How to export data from SAS and import to R

Here are a few ways to get data from SAS to R with a focus on preserving metadata (labels and formats/factor levels).

Exporting from SAS to Stata

If you can export the SAS data to a stata .dta file, you should be able to load the foreign package in R and then use read.dta, or you can use the stata.get function in Hmisc. This option puts all the variable labels on the variables.

Using Stat/Transfer

You can use Stat/Transfer to convert any SAS dataset to Stata (probably works best - allows for long variable names and does not put blanks at end of variable labels; import into R using stata.get) or SPSS (use spss.get in R). Stat/Transfer is available on Linux and Windows computers. It is installed on the computer in the big conference room. Can export directly to R also. Some tips on getting the attributes on the data frame and running stat transfer in batch mode are here.

Using the SAS Viewer

The SAS Viewer can read sas7bdat files and export the dataset into a csv file. See http://biostat.mc.vanderbilt.edu/twiki/bin/view/Restricted/RestrictedSoftware for more information about getting the viewer and using it under Linux. It may be possible to use the SAS viewer to export SAS metadata along with the data and to use both of these files in importing SAS data into R.

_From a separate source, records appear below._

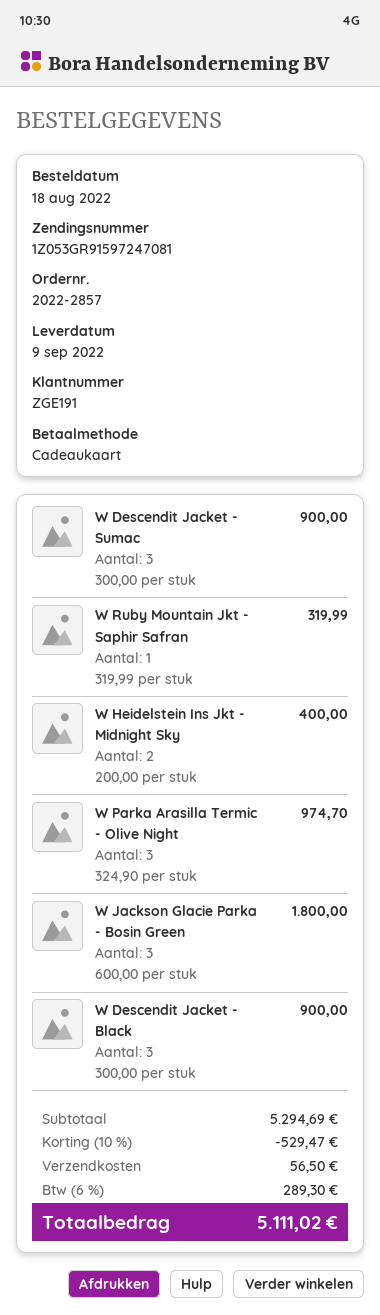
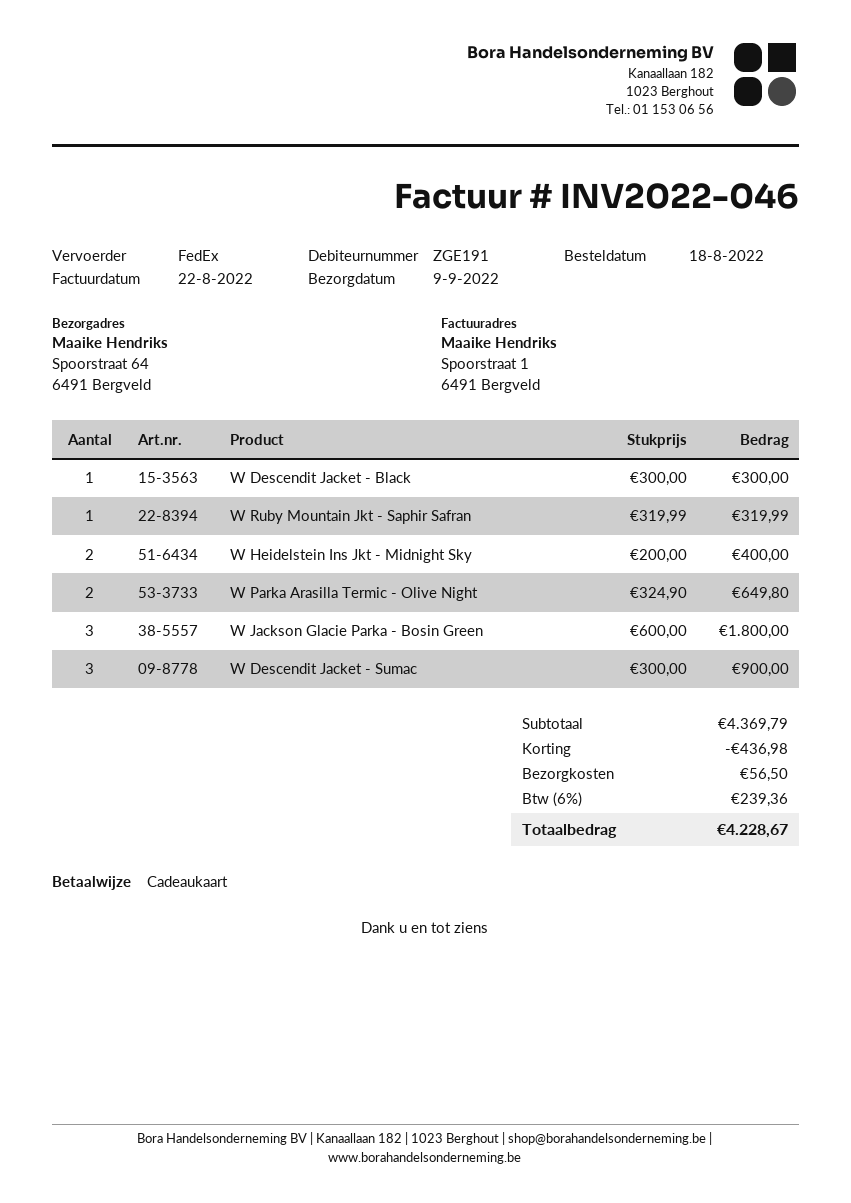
W Parka Arasilla Termic - Olive Night: 3 x 324.90 = 974.70 -> 2 x 324.90 = 649.80
W Descendit Jacket - Black: 3 x 300.00 = 900.00 -> 1 x 300.00 = 300.00
subtotal: 5294.69 -> 4369.79
discount: 529.47 -> 436.98
tax: 6% = 289.30 -> 6% = 239.36
total: 5111.02 -> 4228.67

Using SAS exportlib Macro with R sasxport.get Function

You must have access to SAS for this

Creating a SAS Data Library Suitable for Importing into R

LIBNAME d engine "directoryname";  * Use LIBNAME d SASV5XPT "foo.xpt"; to create transport files;
DATA d.dataset1; ....
DATA d.dataset2; ...
/* If the datasets are already created but you only want to export a
   subset of them do something like the following instead            */
LIBNAME old "olddirectoryname";
PROC COPY IN=old OUT=work; SELECT data1 data2 data3; RUN;

PROC FORMAT CNTLOUT=d.formats;RUN;  * If used any PROC FORMAT ...; VALUE ...;
* Can use CNTLOUT=formats if writing to work area;
* work can be the first argument given to the macro;
Note: If you used a newer version of SAS to create the dataset and used variable names longer than 8 characters, you'll need to specify the following option to SAS to allow truncation of names to 8 characters for creating a version 5 export file: OPTIONS VALIDVARNAME=V6;

Running SAS Job to Create csv Files

%INCLUDE "foo\exportlib.sas";    * Define macro;
LIBNAME d ...;                   * E.g. LIBNAME d SASV5XPT "foo.xpt";
/* To use regular SAS datasets (non-transport files) use for example
   LIBNAME d "olddirectory"; or LIBNAME d "."; (current working directory);*/

%exportlib(d, outdir, tempdir);
* Default outdir is . (current working directory);
* Default tempdir is C:/WINDOWS/TEMP;
This creates a .csv file in tempdir for every SAS dataset in d (including the PROC FORMAT output if any) plus a file called _contents_.csv containing PROC CONTENTS output for all datasets combined. _contents_.csv allows the SAS data import to know about variable labels, formats, and types (including date, time, date/time variables). Under Windows, this SAS job will run much faster if you store the SAS commands in a file such as exportsas.sas and you left click on exportsas.sas then click on BATCH SUBMISSION. After the job finishes you will see file exportsas.log in the same directory as exportsas.sas. The only error messages you should see are related to missing formats - ignore these.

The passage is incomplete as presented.